Instructions for the task =
Report the number of lines in the data below where the string "SHAP" shows up, and only that number.

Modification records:
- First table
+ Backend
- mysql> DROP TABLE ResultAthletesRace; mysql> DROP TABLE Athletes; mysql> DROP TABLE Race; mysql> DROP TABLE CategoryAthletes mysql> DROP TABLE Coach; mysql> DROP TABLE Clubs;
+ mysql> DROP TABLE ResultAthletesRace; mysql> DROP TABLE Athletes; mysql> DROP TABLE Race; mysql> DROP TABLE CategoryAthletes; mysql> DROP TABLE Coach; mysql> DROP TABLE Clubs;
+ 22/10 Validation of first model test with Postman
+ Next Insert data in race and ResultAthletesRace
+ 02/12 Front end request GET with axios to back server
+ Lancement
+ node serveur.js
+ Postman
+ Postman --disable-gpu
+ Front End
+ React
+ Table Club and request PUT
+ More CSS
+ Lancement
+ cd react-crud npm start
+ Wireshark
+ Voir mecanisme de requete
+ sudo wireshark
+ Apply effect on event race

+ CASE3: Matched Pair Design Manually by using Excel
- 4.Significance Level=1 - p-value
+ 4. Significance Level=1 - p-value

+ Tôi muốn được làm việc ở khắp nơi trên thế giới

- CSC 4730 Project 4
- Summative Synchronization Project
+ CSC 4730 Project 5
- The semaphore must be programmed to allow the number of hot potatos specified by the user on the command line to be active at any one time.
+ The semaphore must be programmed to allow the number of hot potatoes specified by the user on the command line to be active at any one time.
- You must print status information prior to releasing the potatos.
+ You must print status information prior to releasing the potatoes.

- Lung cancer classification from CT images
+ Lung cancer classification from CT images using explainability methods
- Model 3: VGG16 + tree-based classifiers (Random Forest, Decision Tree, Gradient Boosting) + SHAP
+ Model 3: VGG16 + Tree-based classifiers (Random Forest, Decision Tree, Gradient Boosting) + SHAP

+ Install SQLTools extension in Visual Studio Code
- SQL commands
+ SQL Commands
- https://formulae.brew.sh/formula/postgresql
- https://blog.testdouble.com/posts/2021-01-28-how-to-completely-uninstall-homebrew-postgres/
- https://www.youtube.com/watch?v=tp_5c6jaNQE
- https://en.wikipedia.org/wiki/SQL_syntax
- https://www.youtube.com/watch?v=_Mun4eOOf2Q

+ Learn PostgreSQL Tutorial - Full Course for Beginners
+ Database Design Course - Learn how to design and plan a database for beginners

Written response =
2